I remember trying to play 720p on 950GMA netbooks and it wouldn't work for crap. Core Duos might be able to make it sort of watchable due to the extra CPU power, but it shows that hardware acceleration is the key to smooth h.264 video.

However, lighter codecs will work at about the same quality if you put in a bit of work. When playing HD video on my original Xbox I reencoded to MPEG2 at 720p and it ran fine and that is a 733 MHz Celeron with 64 MB of RAM.

1080p MPEG2 would probably work fine if you took the time to tune the video bitrate to what your hardware was capable of. A decent Mini can play standard h.264 720p just fine with coreplayer. My assumption is with a lighter codec you should be able to do a lot better.

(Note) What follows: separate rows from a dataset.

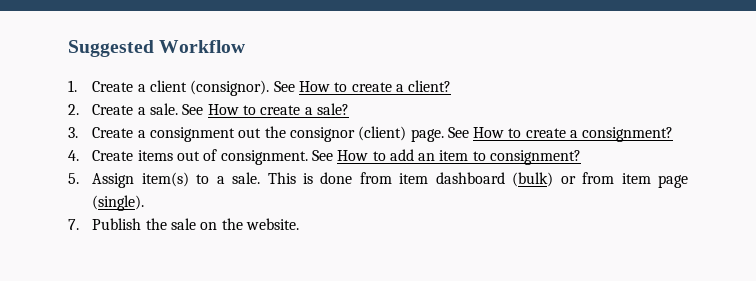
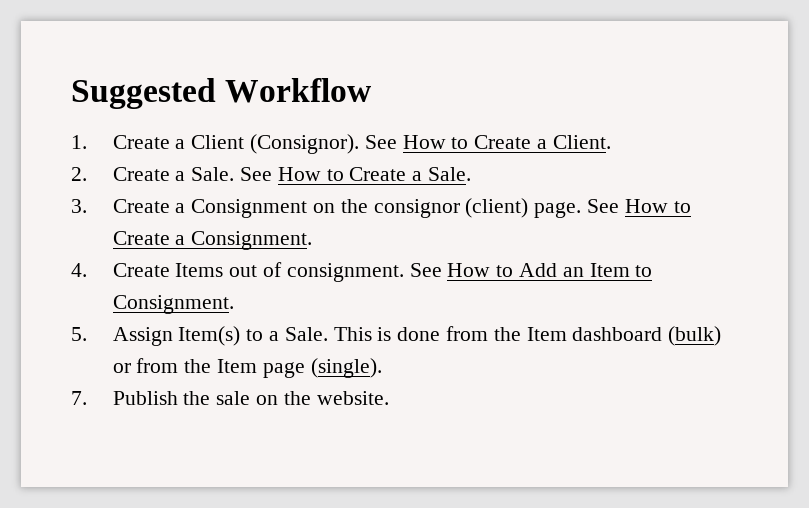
[149,80,452,96] client (consignor). See How to create a client? -> [191,134,611,154] Client (Consignor). See How to Create a Client.
[149,103,349,115] sale. See How to create a sale? -> [191,167,471,181] Sale. See How to Create a Sale.
[149,127,262,142] consignment out -> [191,199,335,218] Consignment on
[525,127,674,142] create a consignment? -> [112,231,313,250] Create a Consignment.
[137,150,173,161] items -> [175,263,224,277] Items
[389,149,582,165] add an item to consignment? -> [518,263,653,277] [112,295,234,314] Add an Item to Consignment.
[141,172,189,187] item(s) -> [178,326,241,346] Item(s)
[232,172,261,184] sale. -> [284,327,328,341] Sale.
[399,173,429,184] item -> [493,327,567,341] the Item
[621,173,651,184] item -> [184,359,257,373] the Item

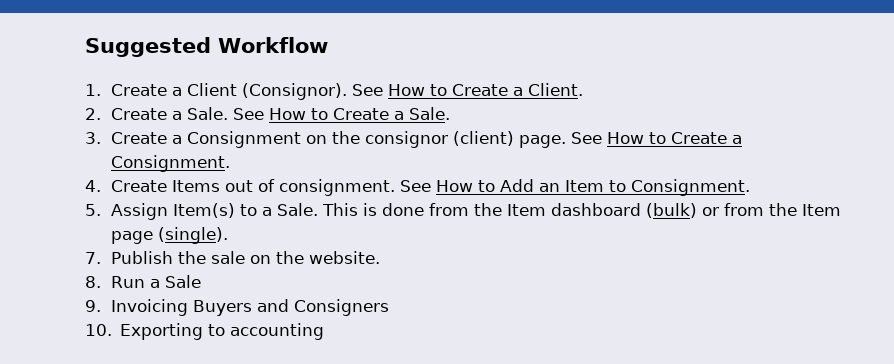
(389, 398) none -> [85,275,202,288] [85,299,390,316] [85,323,325,340] // 8. Run a Sale // 9. Invoicing Buyers and Consigners // 10. Exporting to accounting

So to say it is completely unusable as a video playing machine is silly, but it would definitely take some work.

Would a Raspberry Pi with hardware decoding be better? Yes, definitely. However, the question was is it possible and I think it definitely is.

Maybe I'll do a proof of concept if I don't get lazy, I have a 1.5 GHz Mini G4 which I use for playing around in MorphOS.

EDIT: For an example of how hard it is to run h.264 video on a system without acceleration try running 4K video on a system without support for 4K video decoding support. Even some pretty powerful machines end up displaying a slideshow.
 
Well, I've sold the Mac Mini...

..and bought a Raspberry Pi 3b. I love it! It's extremely compact , doesn't make any noise (no fan) and plays all videofiles perfectly. Much better performance as the g4.
And thats the end of that.
 
Ha. Good luck with that dude. Stutter city. D.ddd.ddd.ddd
YMMD.
Absolutly right - got my 50-Buck-mini 1.33GHz this week. Except from DVD-player and 360p with CorePlayer forget about video.
It will make a nice fax-machine sitting beside my white intel-imac.